*DATASET EXTRACT*:
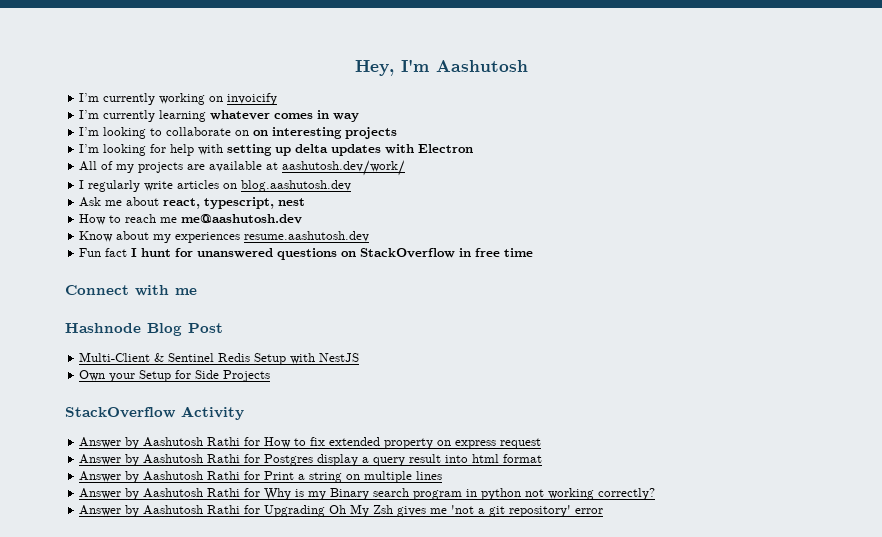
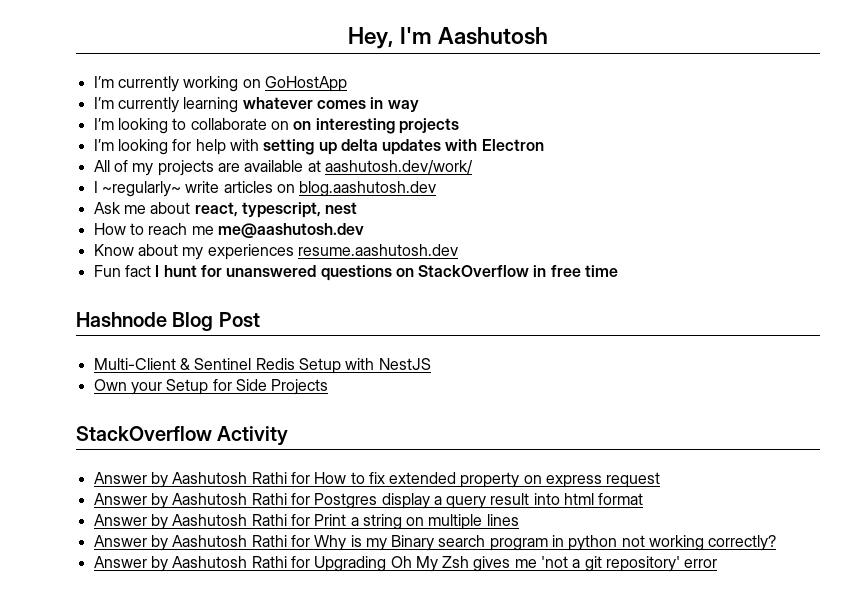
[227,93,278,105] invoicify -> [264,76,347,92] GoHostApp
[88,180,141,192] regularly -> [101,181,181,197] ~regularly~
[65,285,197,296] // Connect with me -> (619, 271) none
---
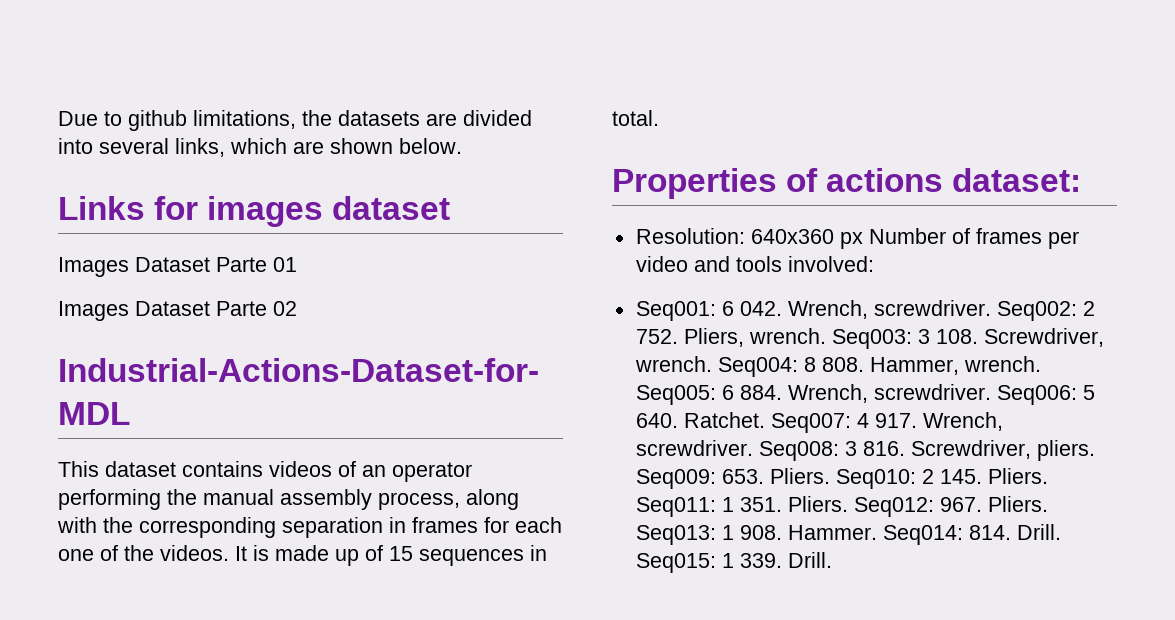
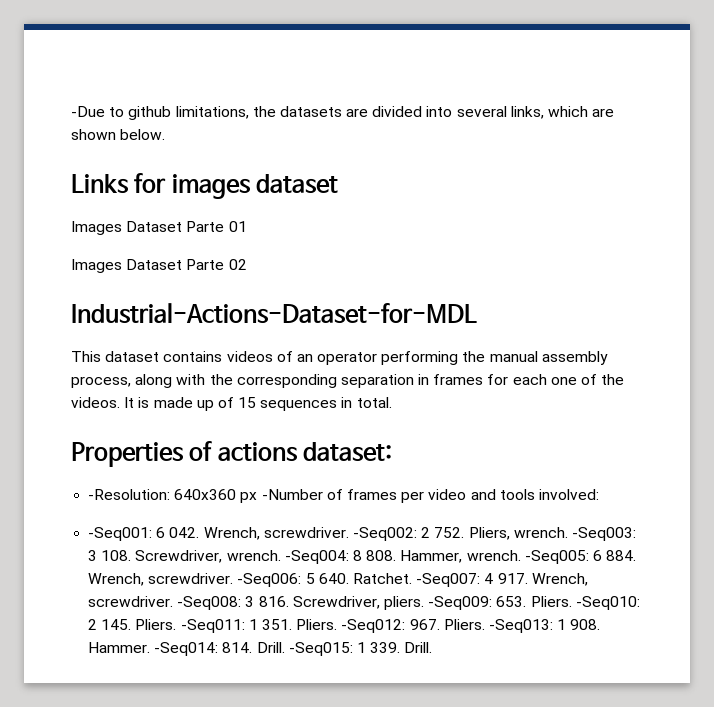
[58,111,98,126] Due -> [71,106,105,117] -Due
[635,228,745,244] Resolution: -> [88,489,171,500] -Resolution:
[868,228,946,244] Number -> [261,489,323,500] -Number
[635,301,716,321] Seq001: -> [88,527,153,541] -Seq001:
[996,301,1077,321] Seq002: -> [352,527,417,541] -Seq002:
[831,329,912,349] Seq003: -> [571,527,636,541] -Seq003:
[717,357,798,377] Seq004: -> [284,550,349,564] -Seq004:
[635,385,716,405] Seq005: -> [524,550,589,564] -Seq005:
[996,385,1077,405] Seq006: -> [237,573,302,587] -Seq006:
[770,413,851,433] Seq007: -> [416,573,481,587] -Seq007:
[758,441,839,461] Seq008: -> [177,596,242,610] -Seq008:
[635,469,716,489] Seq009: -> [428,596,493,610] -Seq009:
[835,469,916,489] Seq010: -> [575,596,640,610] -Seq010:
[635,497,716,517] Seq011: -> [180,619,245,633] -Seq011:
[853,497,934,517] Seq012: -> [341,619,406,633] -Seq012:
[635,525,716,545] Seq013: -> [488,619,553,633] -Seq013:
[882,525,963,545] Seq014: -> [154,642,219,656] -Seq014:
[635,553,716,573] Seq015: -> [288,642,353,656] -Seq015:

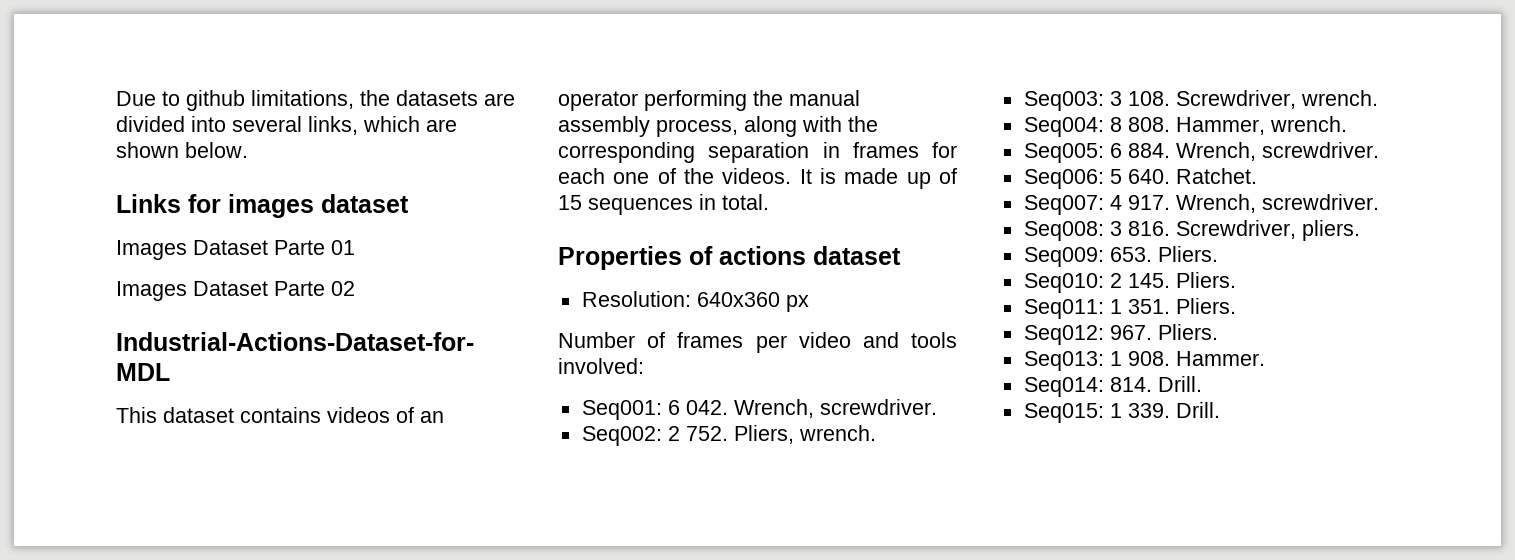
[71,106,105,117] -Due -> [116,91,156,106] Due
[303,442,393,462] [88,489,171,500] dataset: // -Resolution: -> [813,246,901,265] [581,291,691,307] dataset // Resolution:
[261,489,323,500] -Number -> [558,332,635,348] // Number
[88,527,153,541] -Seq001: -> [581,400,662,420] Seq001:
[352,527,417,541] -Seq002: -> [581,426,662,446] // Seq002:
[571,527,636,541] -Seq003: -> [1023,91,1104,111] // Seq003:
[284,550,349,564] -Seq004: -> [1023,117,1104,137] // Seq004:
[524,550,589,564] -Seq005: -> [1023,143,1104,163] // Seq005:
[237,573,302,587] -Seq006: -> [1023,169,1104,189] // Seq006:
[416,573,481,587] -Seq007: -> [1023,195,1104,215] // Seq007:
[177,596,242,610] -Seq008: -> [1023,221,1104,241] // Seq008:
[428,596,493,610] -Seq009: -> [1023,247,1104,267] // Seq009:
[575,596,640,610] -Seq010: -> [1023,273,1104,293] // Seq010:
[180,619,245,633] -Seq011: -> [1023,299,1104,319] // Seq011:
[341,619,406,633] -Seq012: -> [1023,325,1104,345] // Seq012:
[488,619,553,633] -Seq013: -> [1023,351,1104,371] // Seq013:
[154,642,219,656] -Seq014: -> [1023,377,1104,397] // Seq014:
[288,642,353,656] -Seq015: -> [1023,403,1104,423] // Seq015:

*ASSIGNMENT*:
Copy out only the lines of the records above from the one with "[71,106,105,117] -Due -> [116,91,156,106] Due" through the one with "[177,596,242,610] -Seq008: ->", exactly as they stand, both included.

*RESULT BELOW*:
[71,106,105,117] -Due -> [116,91,156,106] Due
[303,442,393,462] [88,489,171,500] dataset: // -Resolution: -> [813,246,901,265] [581,291,691,307] dataset // Resolution:
[261,489,323,500] -Number -> [558,332,635,348] // Number
[88,527,153,541] -Seq001: -> [581,400,662,420] Seq001:
[352,527,417,541] -Seq002: -> [581,426,662,446] // Seq002:
[571,527,636,541] -Seq003: -> [1023,91,1104,111] // Seq003:
[284,550,349,564] -Seq004: -> [1023,117,1104,137] // Seq004:
[524,550,589,564] -Seq005: -> [1023,143,1104,163] // Seq005:
[237,573,302,587] -Seq006: -> [1023,169,1104,189] // Seq006:
[416,573,481,587] -Seq007: -> [1023,195,1104,215] // Seq007:
[177,596,242,610] -Seq008: -> [1023,221,1104,241] // Seq008:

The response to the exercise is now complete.